YOUR TASK: Using the records provided below, locate and copy each line that contains the word "title".

DATA SHOWN:
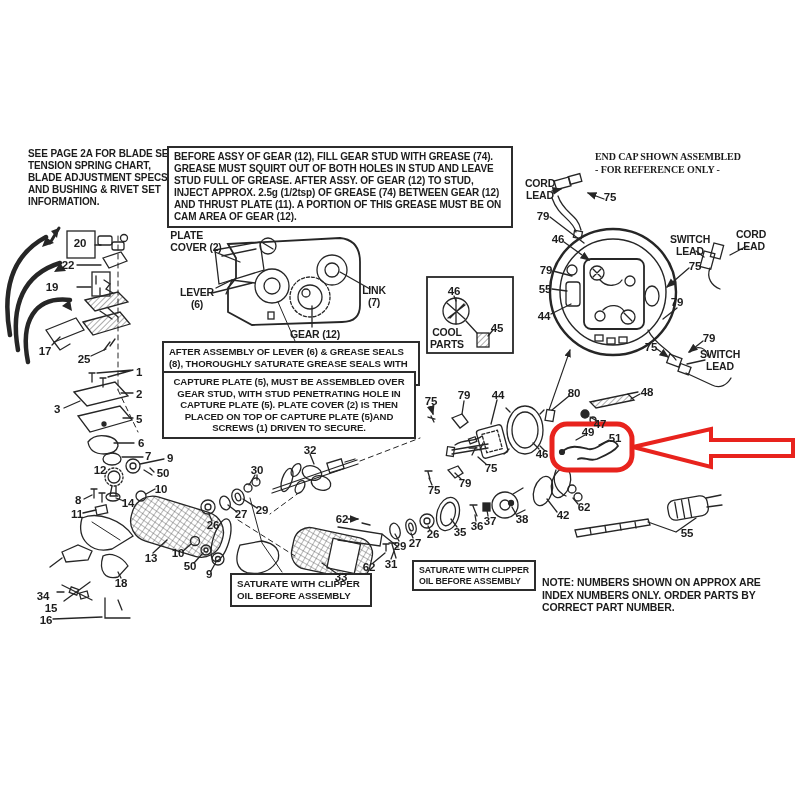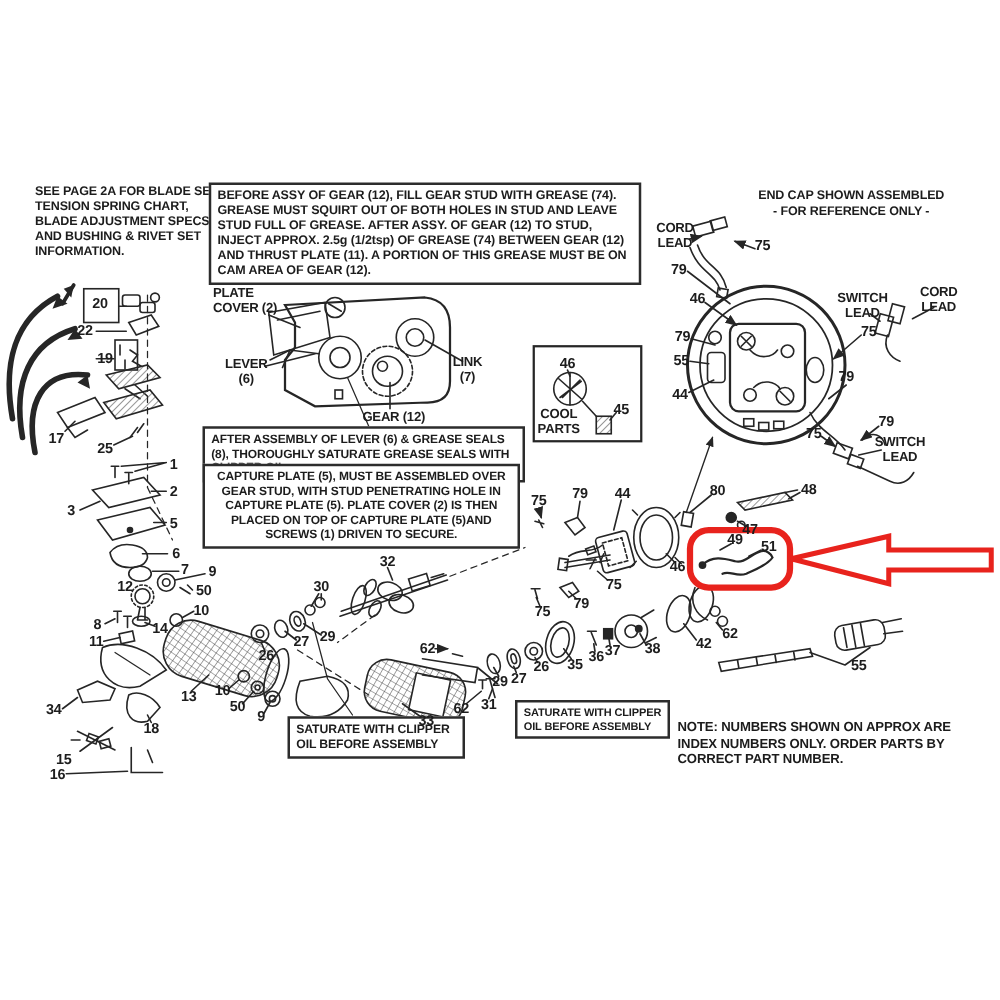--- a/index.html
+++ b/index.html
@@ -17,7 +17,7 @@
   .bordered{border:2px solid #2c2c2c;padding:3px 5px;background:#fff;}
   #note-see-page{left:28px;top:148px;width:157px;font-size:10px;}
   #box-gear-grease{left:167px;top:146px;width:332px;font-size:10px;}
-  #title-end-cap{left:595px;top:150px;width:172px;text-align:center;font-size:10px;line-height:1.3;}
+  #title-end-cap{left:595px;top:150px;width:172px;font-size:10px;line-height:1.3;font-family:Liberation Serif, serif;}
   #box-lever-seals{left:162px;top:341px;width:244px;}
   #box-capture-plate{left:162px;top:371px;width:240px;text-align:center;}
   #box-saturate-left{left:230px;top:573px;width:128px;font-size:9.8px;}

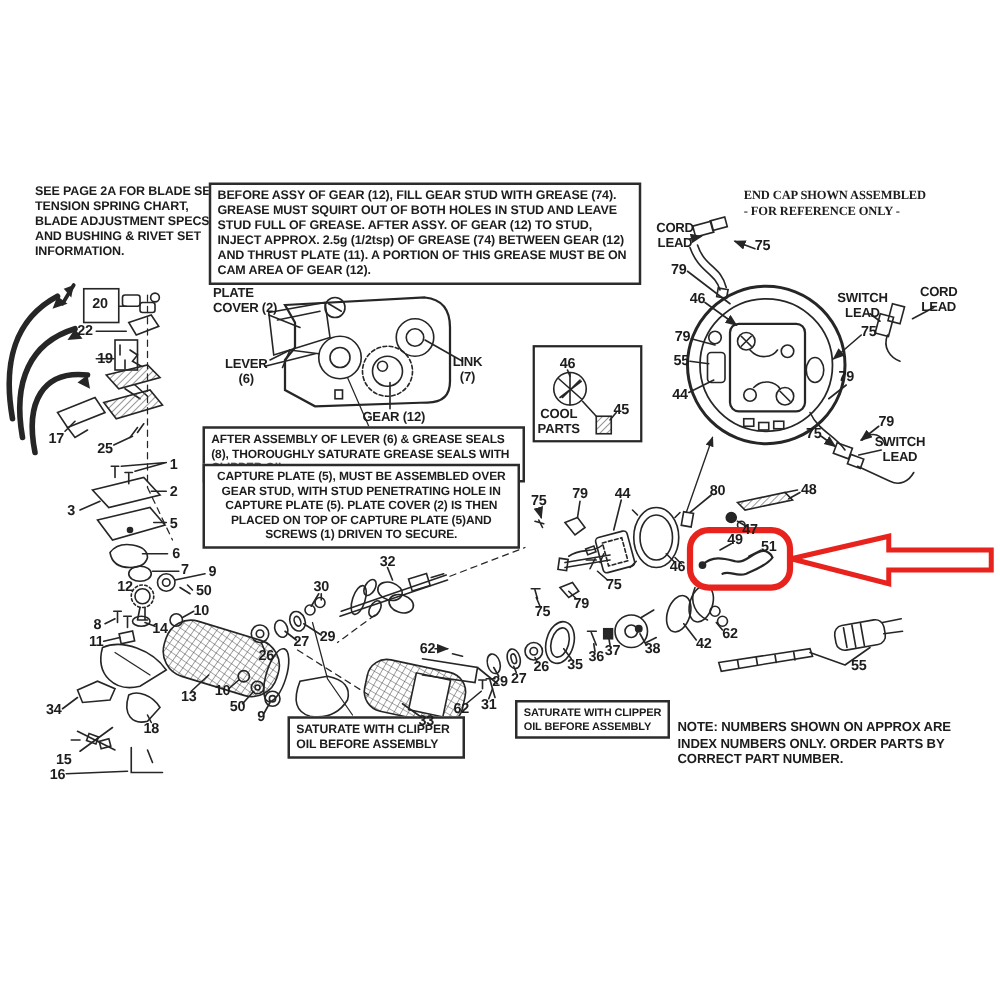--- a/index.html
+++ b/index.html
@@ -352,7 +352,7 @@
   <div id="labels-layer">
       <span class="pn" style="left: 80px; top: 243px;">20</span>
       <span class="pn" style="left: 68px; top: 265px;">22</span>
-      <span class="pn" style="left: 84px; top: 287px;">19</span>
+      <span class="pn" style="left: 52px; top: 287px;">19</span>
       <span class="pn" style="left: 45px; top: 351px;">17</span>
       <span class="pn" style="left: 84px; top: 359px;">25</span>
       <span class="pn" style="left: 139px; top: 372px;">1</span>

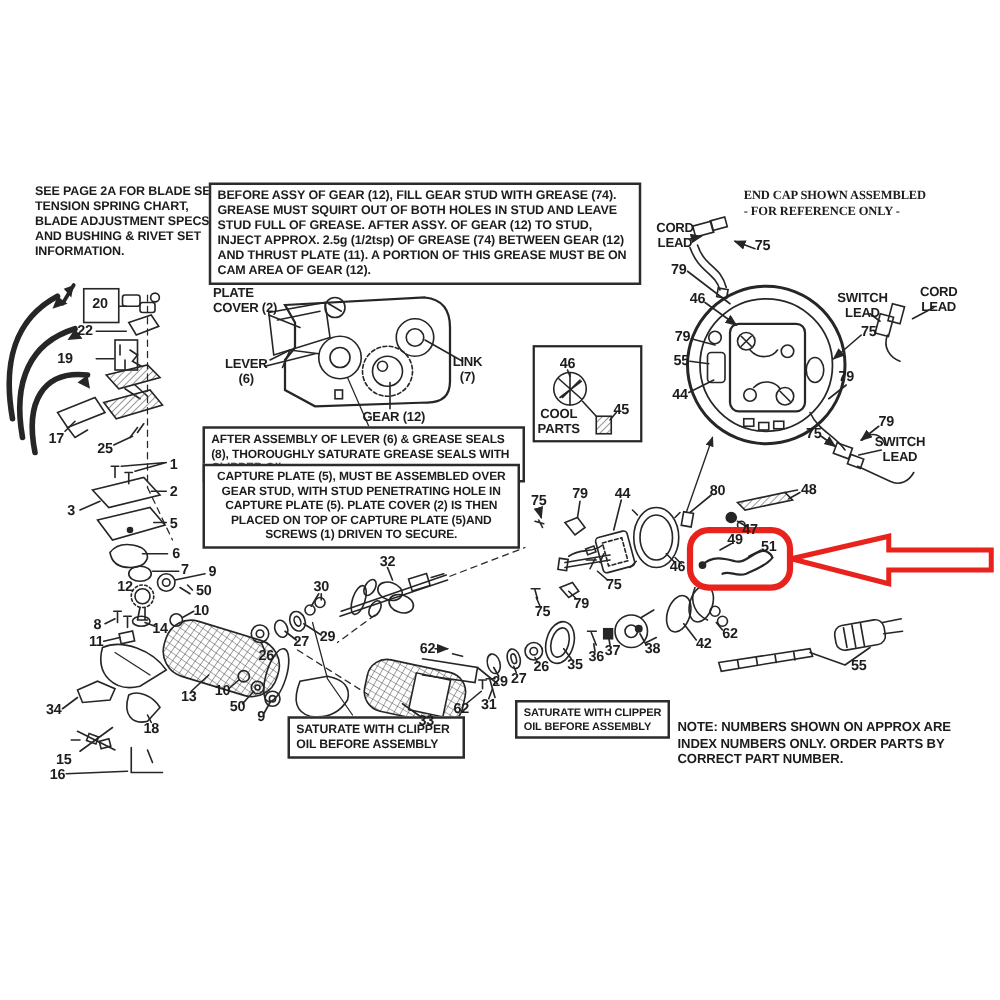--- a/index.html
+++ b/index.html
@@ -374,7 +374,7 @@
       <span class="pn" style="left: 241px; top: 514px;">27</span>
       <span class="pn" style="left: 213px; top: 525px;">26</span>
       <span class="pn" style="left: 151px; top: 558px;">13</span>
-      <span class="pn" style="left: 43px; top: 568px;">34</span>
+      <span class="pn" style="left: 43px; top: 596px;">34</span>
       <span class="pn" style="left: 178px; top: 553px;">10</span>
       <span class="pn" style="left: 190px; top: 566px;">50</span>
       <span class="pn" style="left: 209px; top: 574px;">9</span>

==

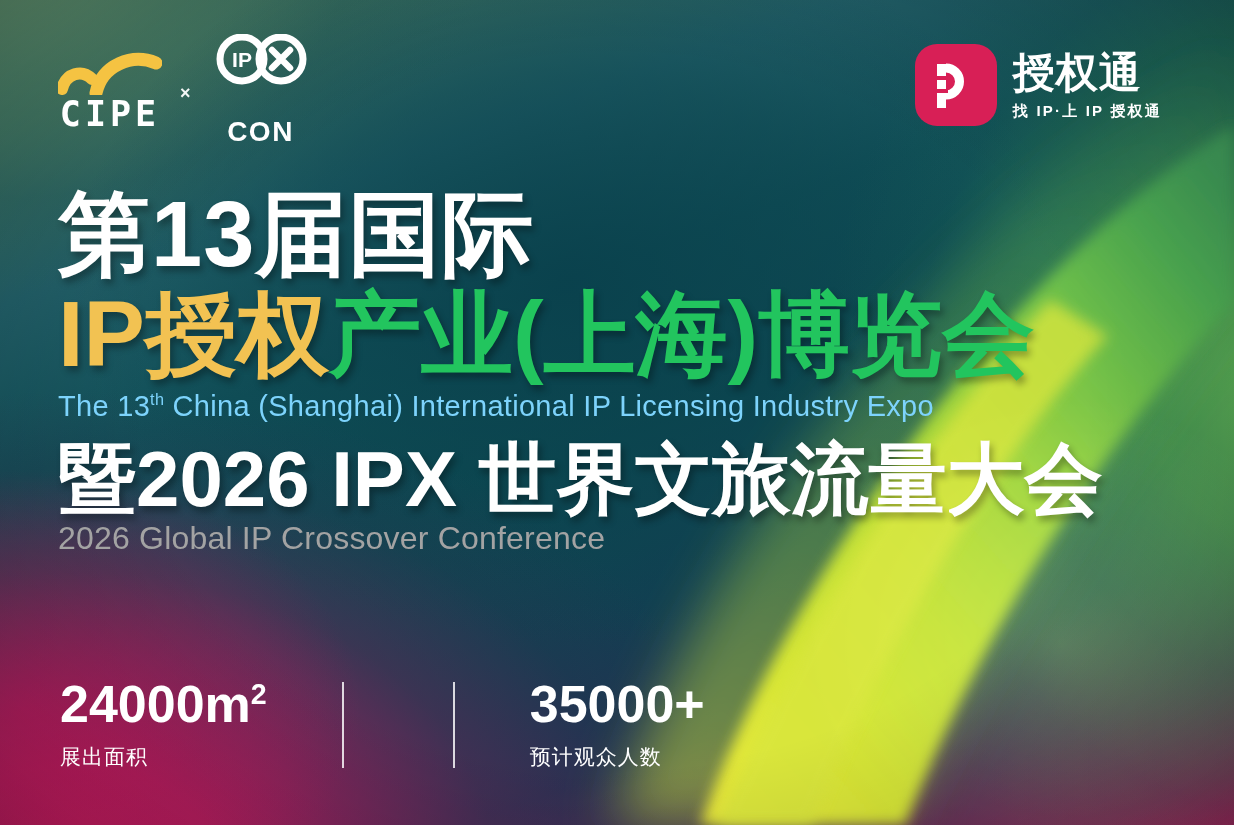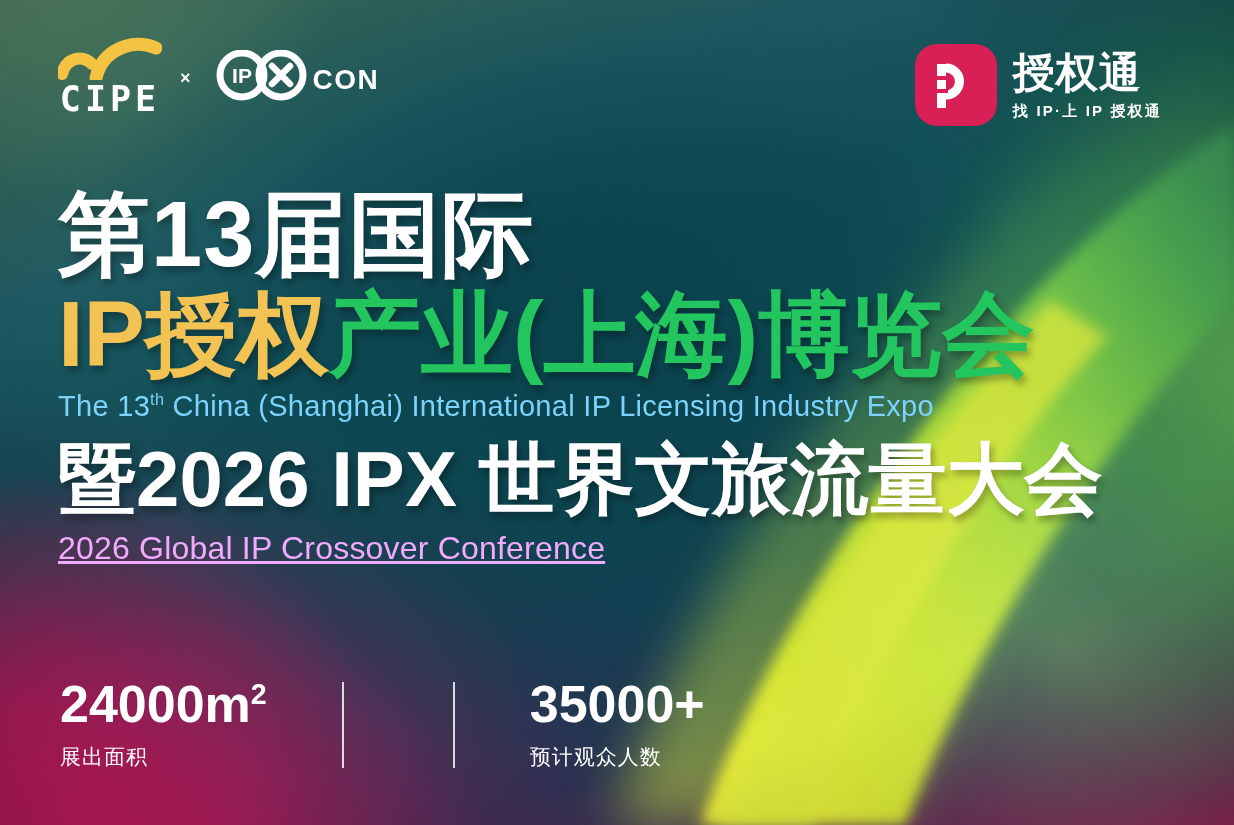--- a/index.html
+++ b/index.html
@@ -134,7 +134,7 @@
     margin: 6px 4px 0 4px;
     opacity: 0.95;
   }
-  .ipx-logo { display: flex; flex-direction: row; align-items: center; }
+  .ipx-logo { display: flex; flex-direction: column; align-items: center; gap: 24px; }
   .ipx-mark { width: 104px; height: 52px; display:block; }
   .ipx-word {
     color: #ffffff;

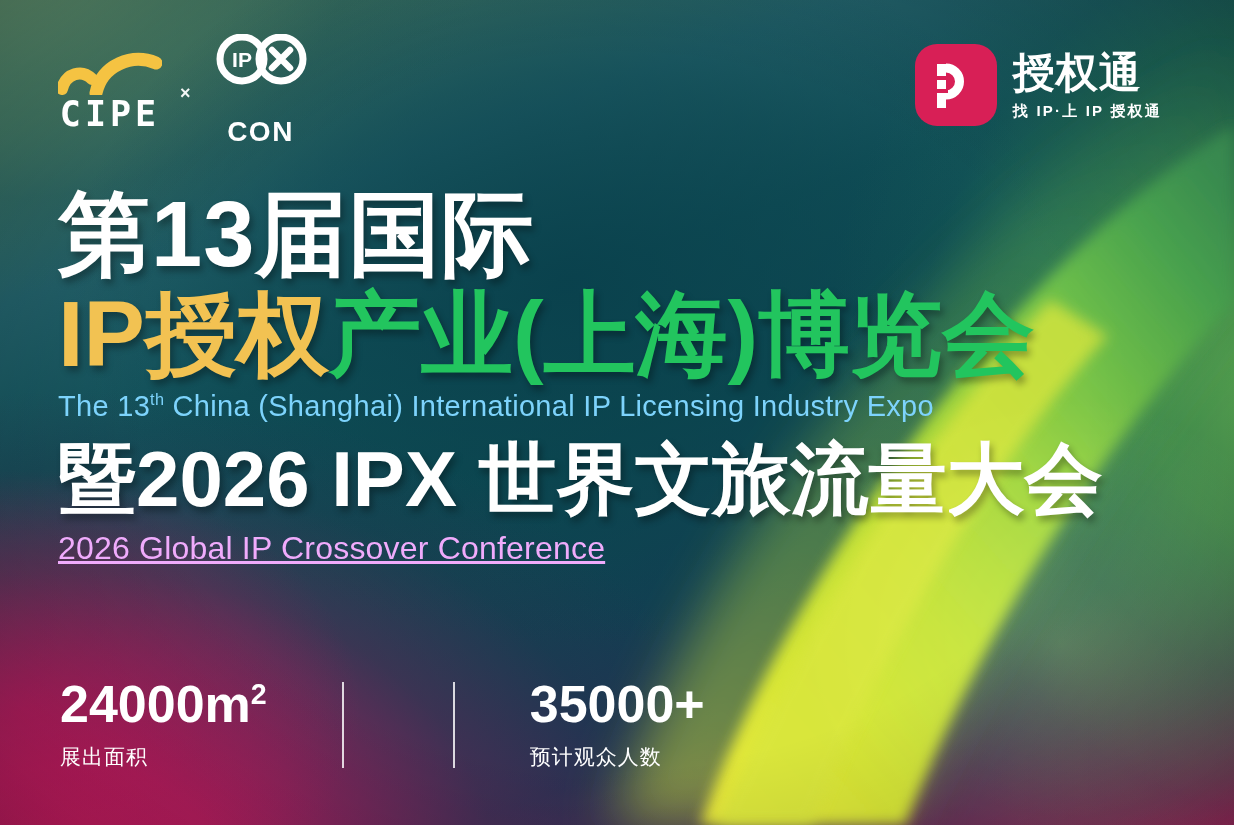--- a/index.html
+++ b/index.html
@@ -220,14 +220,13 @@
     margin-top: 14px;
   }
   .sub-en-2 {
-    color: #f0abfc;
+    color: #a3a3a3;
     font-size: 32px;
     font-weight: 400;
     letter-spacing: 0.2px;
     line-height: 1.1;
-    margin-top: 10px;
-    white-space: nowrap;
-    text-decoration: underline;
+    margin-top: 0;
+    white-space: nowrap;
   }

REPLY:
-  #title-end-cap{left:595px;top:150px;width:172px;text-align:center;font-size:10px;line-height:1.3;}
+  #title-end-cap{left:595px;top:150px;width:172px;font-size:10px;line-height:1.3;font-family:Liberation Serif, serif;}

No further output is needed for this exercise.